Waymo, a subsidiary of Alphabet that develops autonomous vehicles, outfits its vehicles with high-resolution perimeter cameras, sensors, and software that can detect all kinds of objects within 300 meters. Equipped with Light Detection and Ranging (LiDAR), RADAR-based object detection, and sophisticated machine learning algorithms, Waymo’s technology can get a 360-degree view of the vehicle’s surroundings. The perimeter cameras feed Waymo’s machine learning algorithms data in order to reliably identify objects and assess the traffic scene. In combination with other advanced technologies, machine learning ensures a safer driving experience for everyone.
Fraud is considered both an art and a crime. For our purposes, we want to be able to detect and prevent fraud from happening. A study by LexisNexis Risk Solutions in 2019 found that for every dollar of fraud, financial services companies incur $3.13 in costs, and that number keeps rising. It’s no surprise that fraud can destroy a business, but thankfully, machine learning models can help them detect fraudulent transactions. Best of all, financial service companies don’t need a data science team to do this.

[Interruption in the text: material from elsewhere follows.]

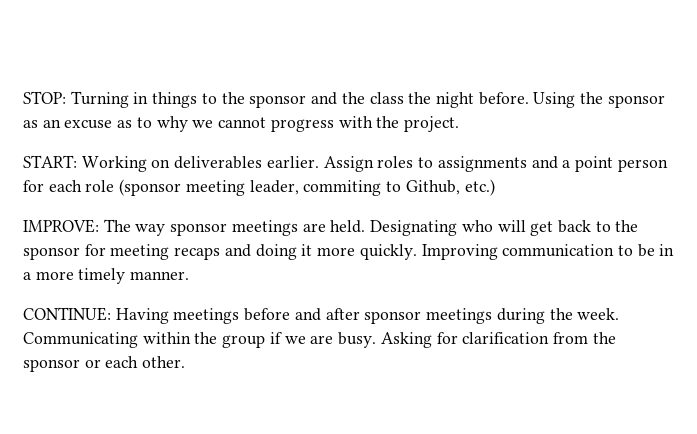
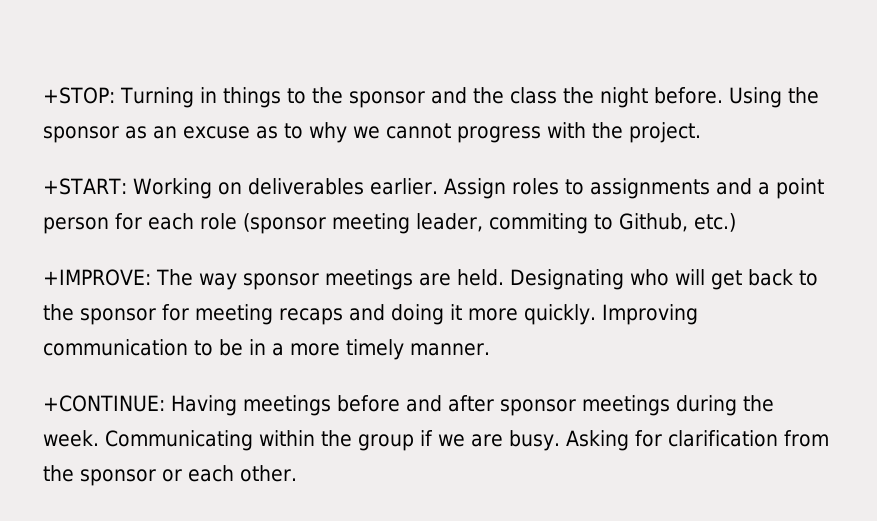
[23,91,66,104] STOP: -> [43,87,115,104] +STOP:
[23,155,77,168] START: -> [43,178,127,195] +START:
[23,219,99,233] IMPROVE: -> [43,269,151,286] +IMPROVE:
[23,307,111,321] CONTINUE: -> [43,395,165,412] +CONTINUE:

In one case, a fintech startup in Mexico was struggling with large amounts of fraud. Of the 24,000 transactions it processes per year, approximately 20% were fraudulent. The amount of loss due to fraud was so great that the company estimated it had only two years to fix the problem or risk going out of business. The startup used SparkCognition’s DarwinTM platform to harness the power of automated machine learning models and tackle this problem. Able to process 500 transactions in less than a second, the model trained on historical data from 20,000 normal transactions and 3,500 fraudulent transactions. In the end, it was able to detect fraudulent transactions with 90% accuracy. The model flags about 4,320 fraudulent transactions each year, meaning it saves the startup $457,214 per year, an ROI of 4.5 times in the first year and 10 times in the second year.
Machine learning is everywhere, and for good reason. Companies across all industries around the globe are finding a need to implement machine learning into their day-to-day operations—both for competitive advantage, and because its limitless potential has the ability to transform the way we live, work, and tackle complex problems.